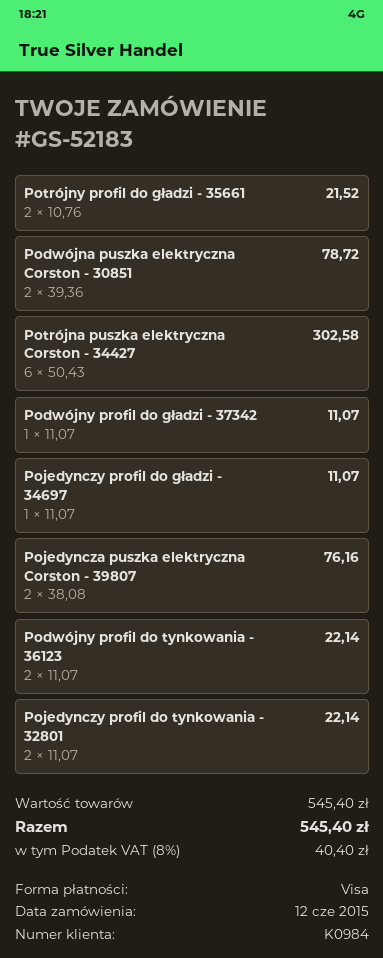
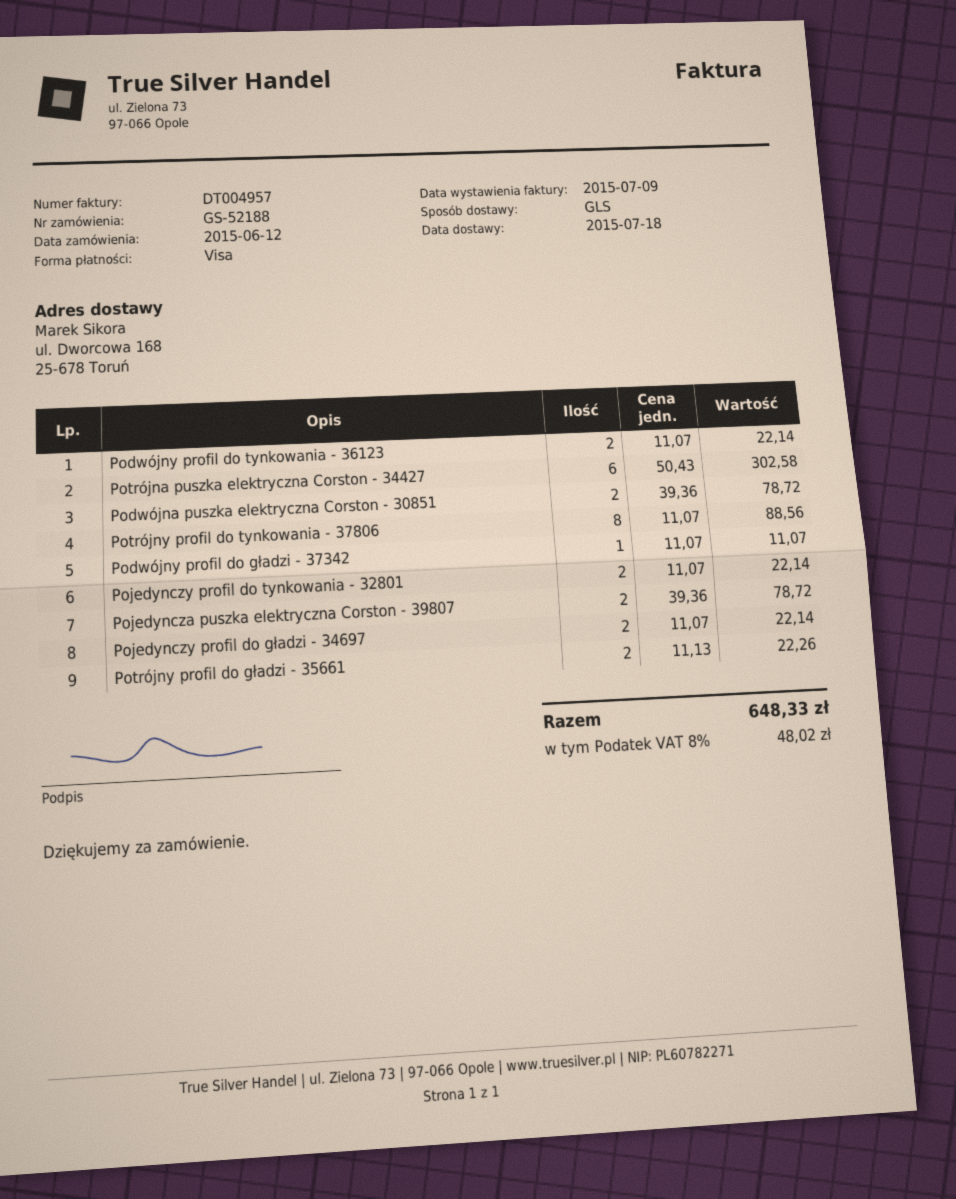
order number: GS-52183 -> GS-52188
Potrójny profil do gładzi - 35661: 2 x 10.76 = 21.52 -> 2 x 11.13 = 22.26
Pojedynczy profil do gładzi - 34697: 1 x 11.07 = 11.07 -> 2 x 11.07 = 22.14
Pojedyncza puszka elektryczna Corston - 39807: 2 x 38.08 = 76.16 -> 2 x 39.36 = 78.72
Potrójny profil do tynkowania - 37806: none -> 8 x 11.07 = 88.56
tax: 8% = 40.40 -> 8% = 48.02
total: 545.40 -> 648.33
☆ ☆ ☆ ☆
● **WHAT YOU HAVE TO DO**: Copy all entries exactly; skip pictures.

● **ANSWER TO THE PROBLEM**:
order number: GS-52183 -> GS-52188
Potrójny profil do gładzi - 35661: 2 x 10.76 = 21.52 -> 2 x 11.13 = 22.26
Pojedynczy profil do gładzi - 34697: 1 x 11.07 = 11.07 -> 2 x 11.07 = 22.14
Pojedyncza puszka elektryczna Corston - 39807: 2 x 38.08 = 76.16 -> 2 x 39.36 = 78.72
Potrójny profil do tynkowania - 37806: none -> 8 x 11.07 = 88.56
tax: 8% = 40.40 -> 8% = 48.02
total: 545.40 -> 648.33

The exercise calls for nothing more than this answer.